**Directions for this task**
Retype, without any change, the line that contains "[333,899,342,906] - -> (417, 238) //" and every line that follows it to the end of the entries, and nothing else.

[Opening Supplied entries section]

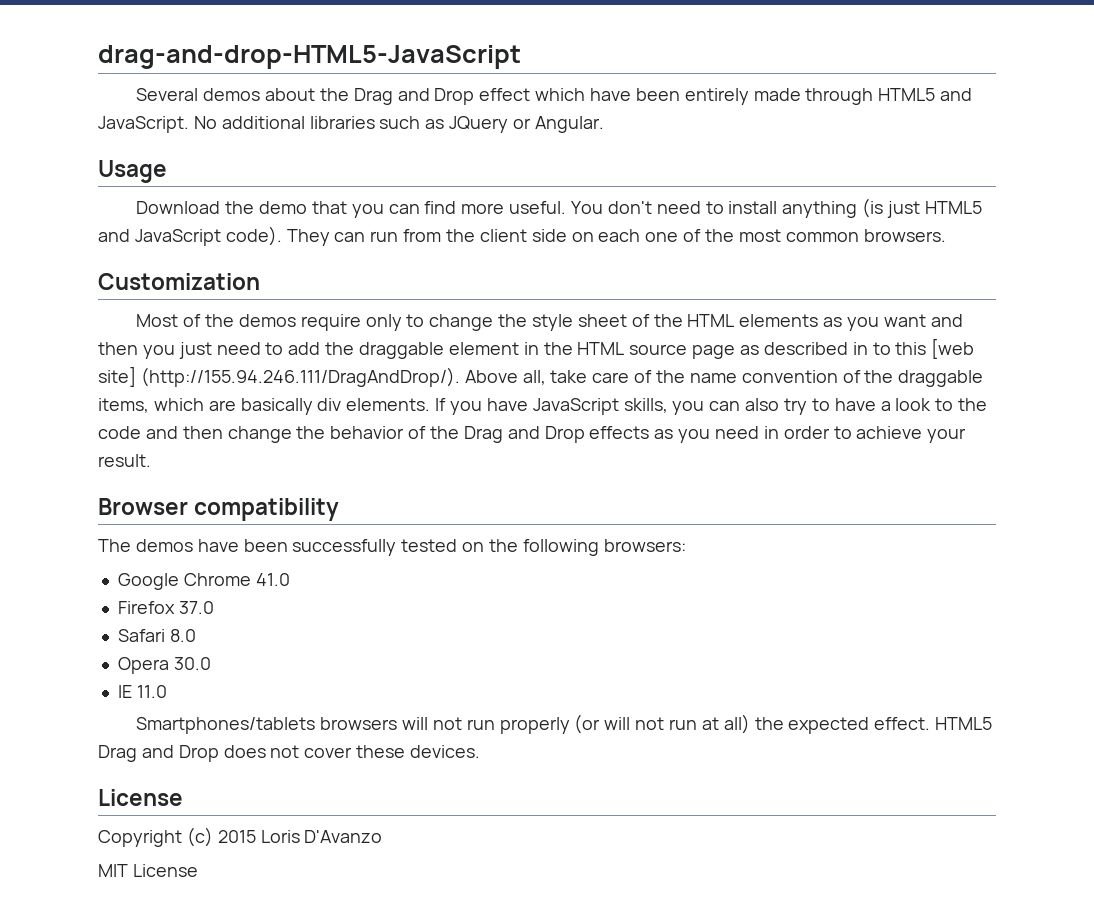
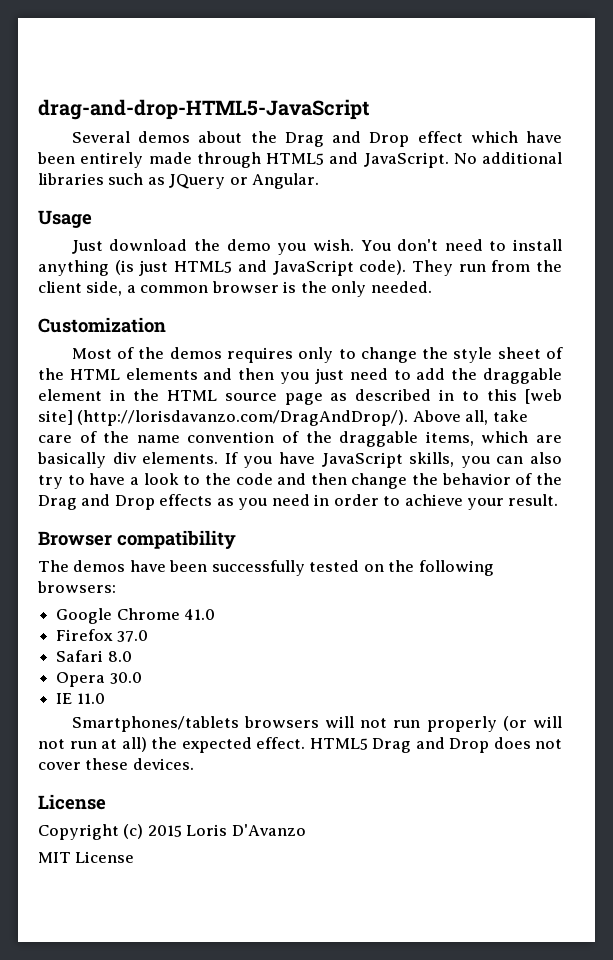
[136,201,567,218] Download the demo that you can find more useful. -> [71,239,354,255] Just download the demo you wish.
[334,232,366,242] can -> (453, 268) none
[531,229,946,242] side on each one of the most common browsers. -> [86,281,432,297] side, a common browser is the only needed.
[300,314,361,331] require -> [226,347,293,363] requires
[823,314,926,331] as you want -> (198, 374) none
[140,367,460,387] (http://155.94.246.111/DragAndDrop/). -> [77,410,409,426] (http://lorisdavanzo.com/DragAndDrop/).

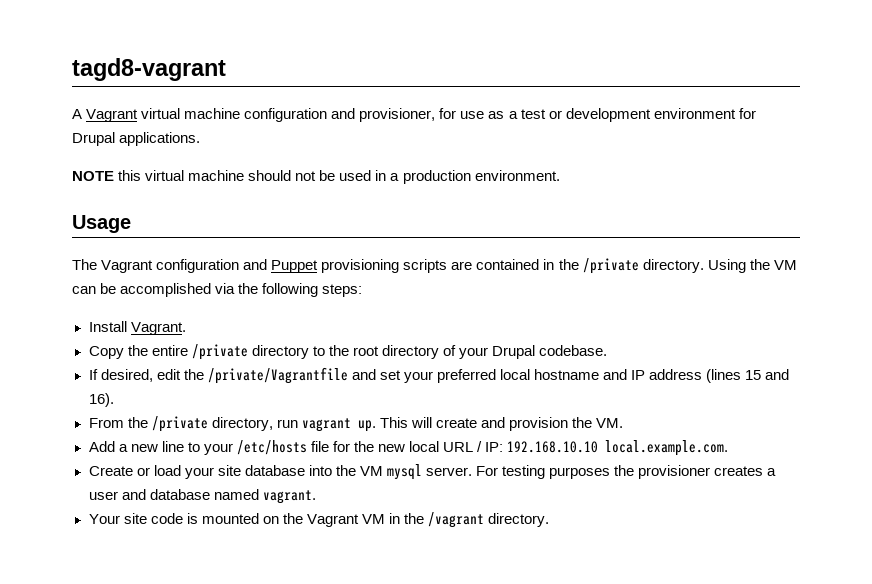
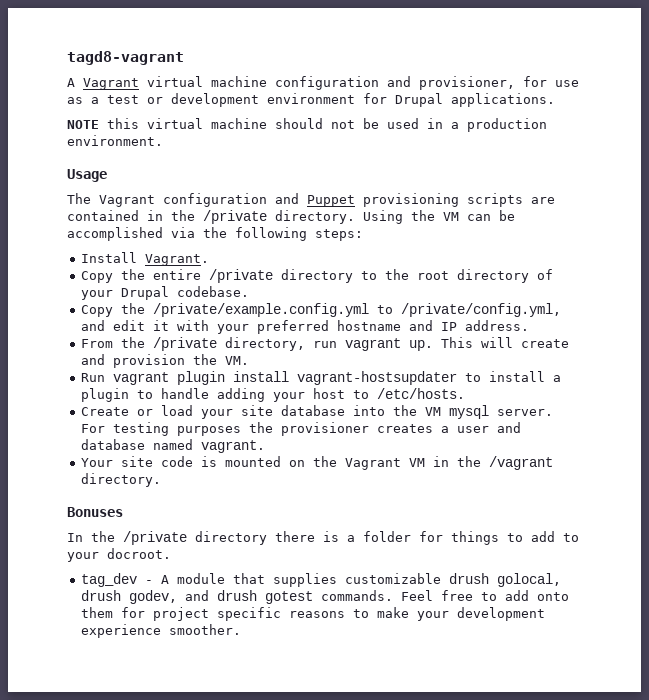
[88,367,401,384] If desired, edit the /private/Vagrantfile and set -> [80,303,561,317] [80,320,209,331] Copy the /private/example.config.yml to /private/config.yml, and edit it with
[499,369,530,380] local -> (329, 327) none
[649,369,790,383] [88,393,114,407] address (lines 15 and 16). -> [464,320,529,331] address.
[88,440,729,456] Add a new line to your /etc/hosts file for the new local URL / IP: 192.168.10.10 local.example.com. -> [80,371,561,385] [80,388,465,402] Run vagrant plugin install vagrant-hostsupdater to install a plugin to handle adding your host to /etc/hosts.
(550, 520) none -> [67,507,123,517] [67,531,579,545] [67,548,171,562] [80,573,561,587] [80,590,569,604] [80,607,545,621] [80,624,241,638] // Bonuses // In the /private directory there is a folder for things to add to your docroot. // tag_dev - A module that supplies customizable drush golocal, drush godev, and drush gotest commands. Feel free to add onto them for project specific reasons to make your development experience smoother.

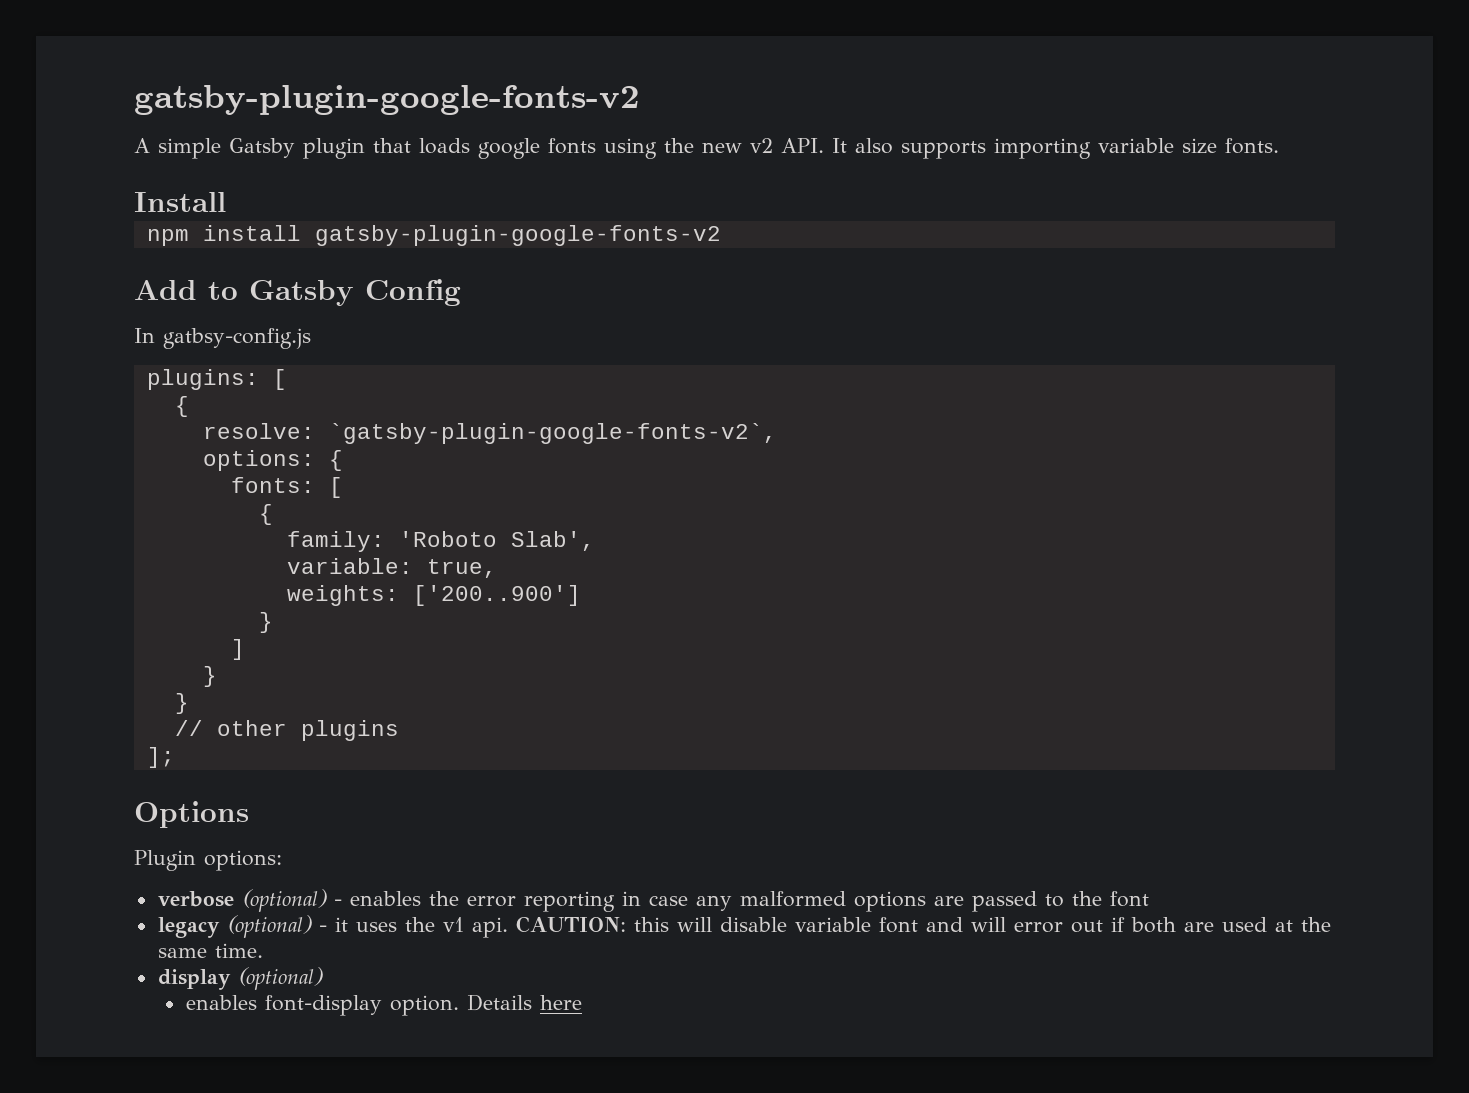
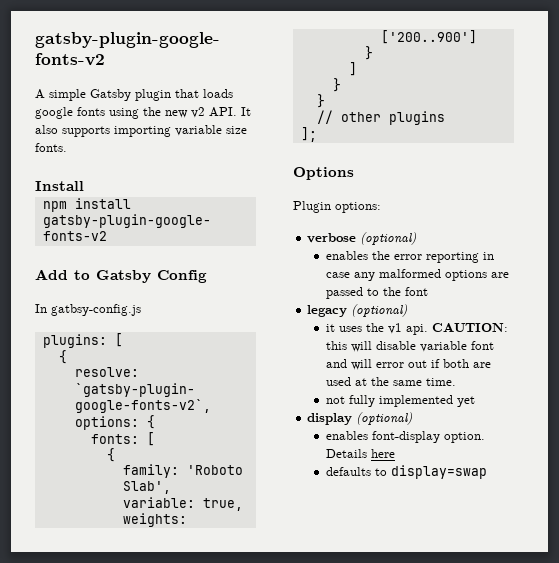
[333,899,342,906] - -> (417, 238) //
[318,925,327,932] - -> (408, 310) //
(263, 950) none -> [325,395,475,407] // not fully implemented yet
(582, 1002) none -> [325,465,487,479] // defaults to display=swap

[Closing Supplied entries section]

**Output of the exercise**
[333,899,342,906] - -> (417, 238) //
[318,925,327,932] - -> (408, 310) //
(263, 950) none -> [325,395,475,407] // not fully implemented yet
(582, 1002) none -> [325,465,487,479] // defaults to display=swap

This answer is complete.